Among other things, the biggest markets have a dense concentration of expertise and more access to life sciences space. It makes it hard for other markets to compete, but efforts are being made to turn that around. JLL is seeing second and third-tier markets continuing to improve on the fundamentals that make a life sciences hub attractive for tenants and investors. Good quality of life, a growing amount of life sciences real estate, and universities becoming more active within the hubs are leading to venture capital firms starting to look around markets outside the big three. “Non-traditional risk capital is starting to enter the picture, like family office money and others,” McCready said. “It’s starting to become really attractive at a smaller scale.”

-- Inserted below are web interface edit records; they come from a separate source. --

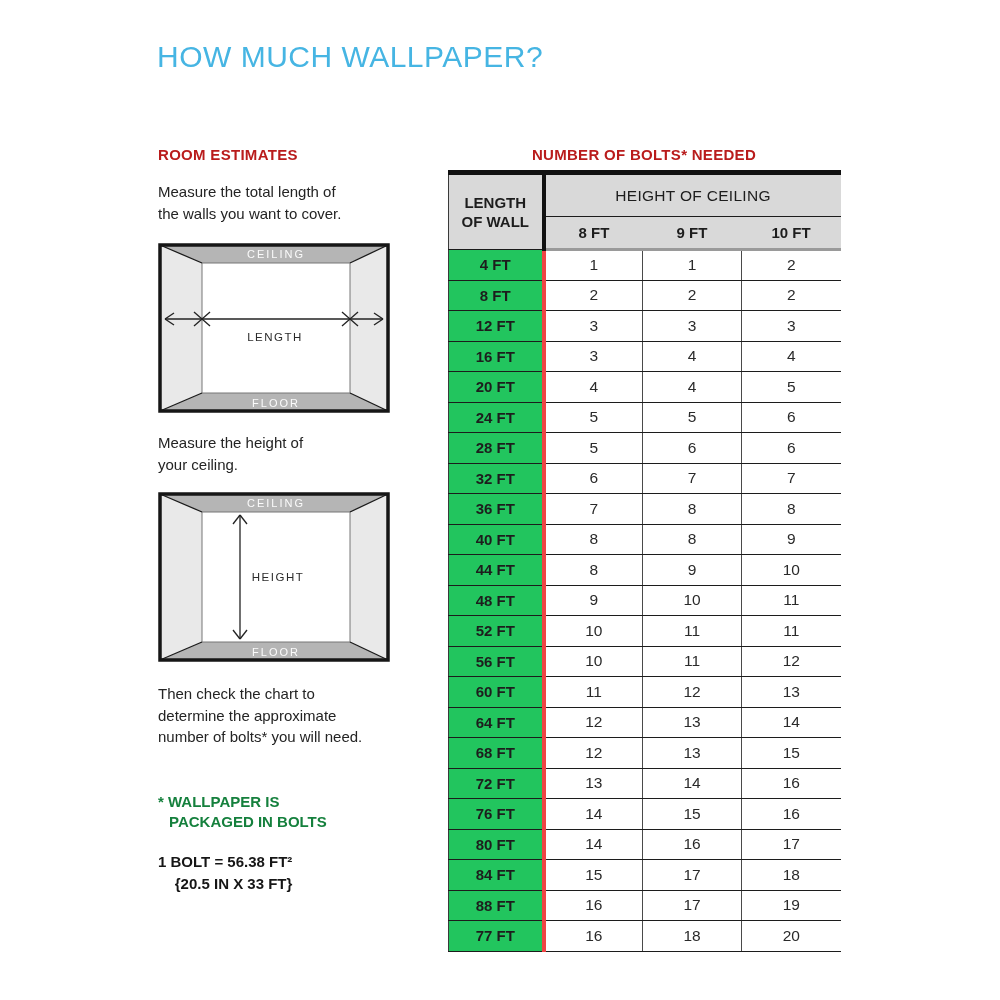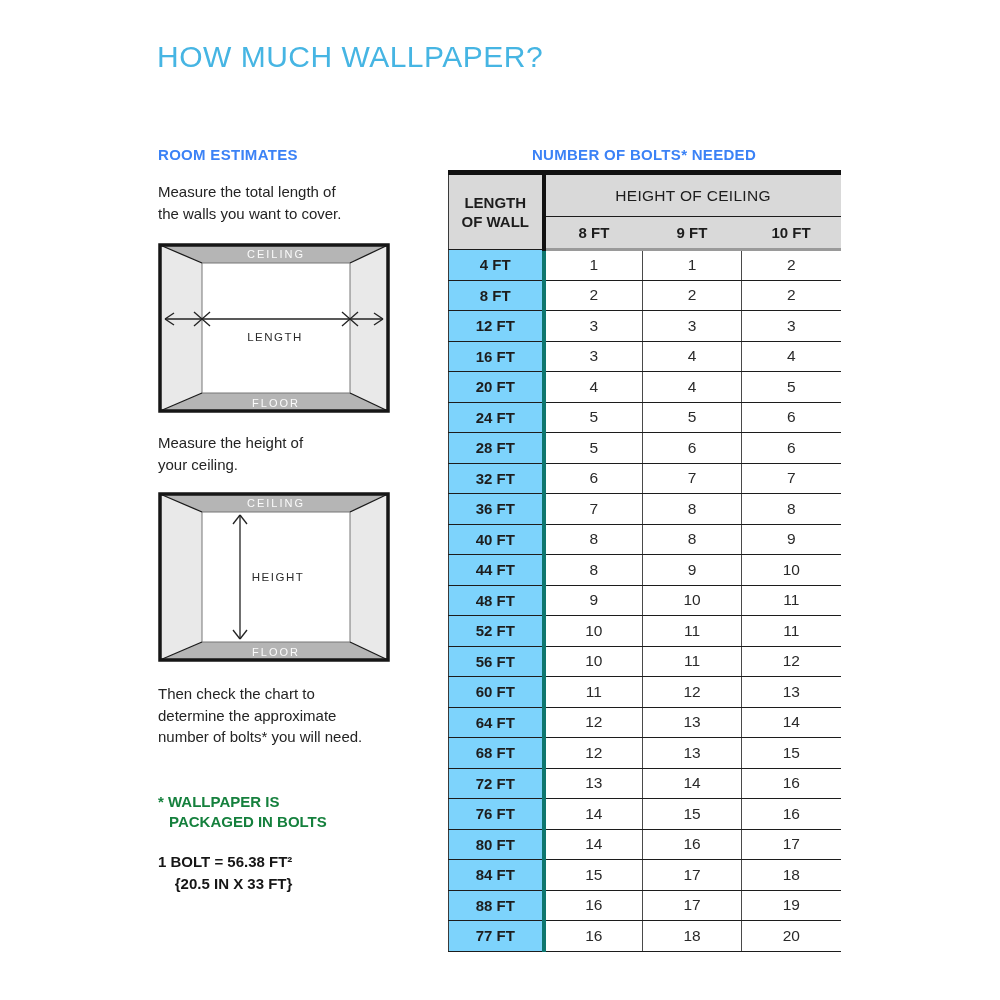--- a/index.html
+++ b/index.html
@@ -12,21 +12,21 @@
   .abs { position: absolute; }
 
   
   .main-title {
     left: 157px; top: 40px;
     font-size: 30px; font-weight: 400; letter-spacing: 0.5px;
     color: #46b5e3;
   }
   .section-heading {
     font-size: 15px; font-weight: 700; letter-spacing: 0.3px;
-    color: #3b82f6;
+    color: #b91c1c;
   }
   .room-heading { left: 158px; top: 146px; }
   .table-heading { left: 448px; top: 146px; width: 392px; text-align: center; }
 
   
   .body-text { font-size: 15px; line-height: 21.5px; white-space: pre-line; color: #242424; }
   .step1 { left: 158px; top: 181px; }
   .step2 { left: 158px; top: 432px; }
   .step3 { left: 158px; top: 683px; }
 
@@ -59,22 +59,22 @@
     background: #d9d9d9; height: 44px;
     border-bottom: 1px solid #1c1c1c;
     font-weight: 400; font-size: 15.5px; letter-spacing: 0.3px;
   }
   .sub-header th {
     background: #d9d9d9; height: 33px;
     border-bottom: 3px solid #9a9a9a;
     font-weight: 700; font-size: 15px;
   }
   td.wall-cell {
-    background: #7dd3fc; height: 30.5px;
-    border-right: 4px solid #0f766e; border-bottom: 1px solid #1c1c1c;
+    background: #22c55e; height: 30.5px;
+    border-right: 4px solid #ef4444; border-bottom: 1px solid #1c1c1c;
     font-weight: 700;
   }
   td.bolt-cell {
     background: #ffffff; height: 30.5px;
     border-bottom: 1px solid #1c1c1c;
     color: #2a2a2a; font-size: 15.5px;
   }
   td.bolt-cell + td.bolt-cell { border-left: 1px solid #4a4a4a; }
 </style>
 </head>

Experts expect the life sciences segment to still be impacted by the same headwinds that are affecting real estate markets now, and that will continue to temper demand for space into 2023. The industry will continue to keep a close eye on the important metric of IPO formation, which many anticipate could turn around next year, but it’s hard to predict. Construction is also expected to pick up next year after some developments were put on hold. Therapies that continue to be strong include cell and gene therapy, particularly CRISPR and CAR T-cell, which will continue to grow, and as the science improves, more companies will follow. Additionally, oncology is an area that has attracted the highest number of companies and FDA approvals, while infectious diseases have seen somewhat of a rebirth since the names COVID-19 and Monkeypox entered the lexicon.
The pandemic led to a boom in investment and funding for the life sciences that has since tapered off since last year’s high but is still on a steady pace, despite some worries earlier this year about the state of the sector. Emerging markets around the country are starting to generate more interest and could eventually rival the big three life sciences hubs of Boston, San Diego, and San Francisco that dominate the industry. While 2023 is expected to be a more muted year for life sciences as economic headwinds continue to impact markets, there is a lot of reason to continue to be optimistic about life science real estate. Continued scientific advances and research will help power the growth and expansion of the sector for the foreseeable future, so despite the strange year it’s been for the sector, all signs are pointing to more normal times ahead.